Взрывчатая агрессивность Джерри во время партии в пинг-понг давала три очка форы той, которую его брат проявлял на любом игровом поле. Размер и форма шарика пинг-понга лишают его возможности выбить противнику глаз. Будь это иначе, я ни за что не играл бы в подвале Джерри Лейвоу. Да и так, только возможность небрежно упомянуть, что я бываю в семье Лейвоу, давала мне силы спускаться в подвал, где защитой мне будет одна лишь маленькая деревянная ракетка. Вес шарика для пинг-понга лишает его возможности стать смертоносным оружием, но, нанося свой удар, Джерри стремился к чему-то схожему с убийством. Мне не могло прийти в голову, что эта ярость каким-то образом связана с тем, что он ощущает будучи младшим братом Шведа Лейвоу. Я был уверен, что нет доли слаще, чем родиться братом Шведа (разве что стать самим Шведом), и я не догадывался, что для Джерри эта доля — худшая из возможных.

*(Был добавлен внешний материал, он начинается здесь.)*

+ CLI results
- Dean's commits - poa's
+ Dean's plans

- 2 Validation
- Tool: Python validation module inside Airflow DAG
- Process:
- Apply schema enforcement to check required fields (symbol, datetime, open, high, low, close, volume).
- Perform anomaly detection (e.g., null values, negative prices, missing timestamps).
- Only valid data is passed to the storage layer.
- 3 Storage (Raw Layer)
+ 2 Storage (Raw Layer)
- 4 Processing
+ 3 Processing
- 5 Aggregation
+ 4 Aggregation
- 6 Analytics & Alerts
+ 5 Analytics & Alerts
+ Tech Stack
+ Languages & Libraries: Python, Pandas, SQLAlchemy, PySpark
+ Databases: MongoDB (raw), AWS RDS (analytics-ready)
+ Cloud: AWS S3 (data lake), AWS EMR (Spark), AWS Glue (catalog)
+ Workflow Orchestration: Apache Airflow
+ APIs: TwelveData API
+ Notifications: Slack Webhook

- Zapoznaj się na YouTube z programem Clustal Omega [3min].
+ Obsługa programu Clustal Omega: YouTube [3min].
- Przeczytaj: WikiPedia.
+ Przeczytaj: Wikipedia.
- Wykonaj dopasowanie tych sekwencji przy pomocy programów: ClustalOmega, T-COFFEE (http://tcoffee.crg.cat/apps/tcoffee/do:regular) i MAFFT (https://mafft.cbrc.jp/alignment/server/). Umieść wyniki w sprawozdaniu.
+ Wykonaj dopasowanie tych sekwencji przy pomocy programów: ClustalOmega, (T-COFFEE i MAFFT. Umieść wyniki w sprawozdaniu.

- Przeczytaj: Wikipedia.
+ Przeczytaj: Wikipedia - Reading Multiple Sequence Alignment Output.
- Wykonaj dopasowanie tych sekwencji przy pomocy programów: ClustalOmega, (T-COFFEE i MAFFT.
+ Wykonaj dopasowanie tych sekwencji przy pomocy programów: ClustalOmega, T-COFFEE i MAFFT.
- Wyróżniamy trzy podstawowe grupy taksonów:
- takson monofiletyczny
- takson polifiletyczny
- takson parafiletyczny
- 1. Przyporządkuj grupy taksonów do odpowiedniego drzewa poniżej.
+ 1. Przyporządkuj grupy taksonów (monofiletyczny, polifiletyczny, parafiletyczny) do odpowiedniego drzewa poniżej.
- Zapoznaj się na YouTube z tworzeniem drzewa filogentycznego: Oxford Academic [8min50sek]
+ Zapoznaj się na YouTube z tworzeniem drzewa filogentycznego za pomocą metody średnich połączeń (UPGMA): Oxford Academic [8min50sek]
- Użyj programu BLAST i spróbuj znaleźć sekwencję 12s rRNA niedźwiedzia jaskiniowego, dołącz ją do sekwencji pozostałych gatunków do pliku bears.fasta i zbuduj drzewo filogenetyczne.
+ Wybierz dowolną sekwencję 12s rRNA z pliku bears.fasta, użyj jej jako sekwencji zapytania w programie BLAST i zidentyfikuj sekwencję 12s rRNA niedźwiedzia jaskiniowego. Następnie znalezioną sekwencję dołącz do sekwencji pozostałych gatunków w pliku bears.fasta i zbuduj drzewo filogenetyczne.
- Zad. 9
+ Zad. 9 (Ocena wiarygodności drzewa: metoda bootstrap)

Спальня Шведа, в которую я так и не посмел войти, но в которую регулярно заглядывал по пути в туалет, находившийся рядом с комнатой Джерри, размещалась в глубине дома, под пологим скатом крыши. Скошенный потолок, слуховые окна, спортивные вымпелы на стенах — все это делало ее похожей на комнату обычного мальчишки. Из двух выходивших на лужайку за домом окон видна была крыша гаража, в котором зимой Швед — учившийся тогда в средних классах — отрабатывал точность ударов с помощью подвешенного к потолочной балке бейсбольного мяча, позаимствовав, вероятно, эту методику из романа Джона Р. Тьюниса «Парнишка из Томкинсвилла». Я узнал об этой и других «бейсбольных» книгах Тьюниса — «Железный Дьюк», «Дьюк принимает решение», «Ребята из Кейстоуна», «Новичок в армии», — разглядев их на полке, укрепленной над кроватью Шведа. Выстроенные в алфавитном порядке, они стояли между двумя боковыми упорами — подаренными ему к бармицве миниатюрными копиями роденовского «Мыслителя». Немедленно отправившись в библиотеку, я взял все имевшиеся там книги Тьюниса и начал с «Парнишки из Томкинсвилла», жесткой и увлекательной книги для мальчиков, написанной просто, иногда примитивно, но в целом честно и благородно. Рассказывалось в ней о простом пареньке, симпатичном бейсболисте по имени Рой Такер. Парнишка жил в горах Коннектикута; отец умер, когда ему было четыре года, мать — когда ему было шестнадцать, и теперь он помогал бабушке как-то сводить концы с концами, работая днем у себя на ферме, а вечером — в ближайшем городке, «в аптеке Мак-Кендзи, что стоит у дороги, ведущей в Южный Мэн».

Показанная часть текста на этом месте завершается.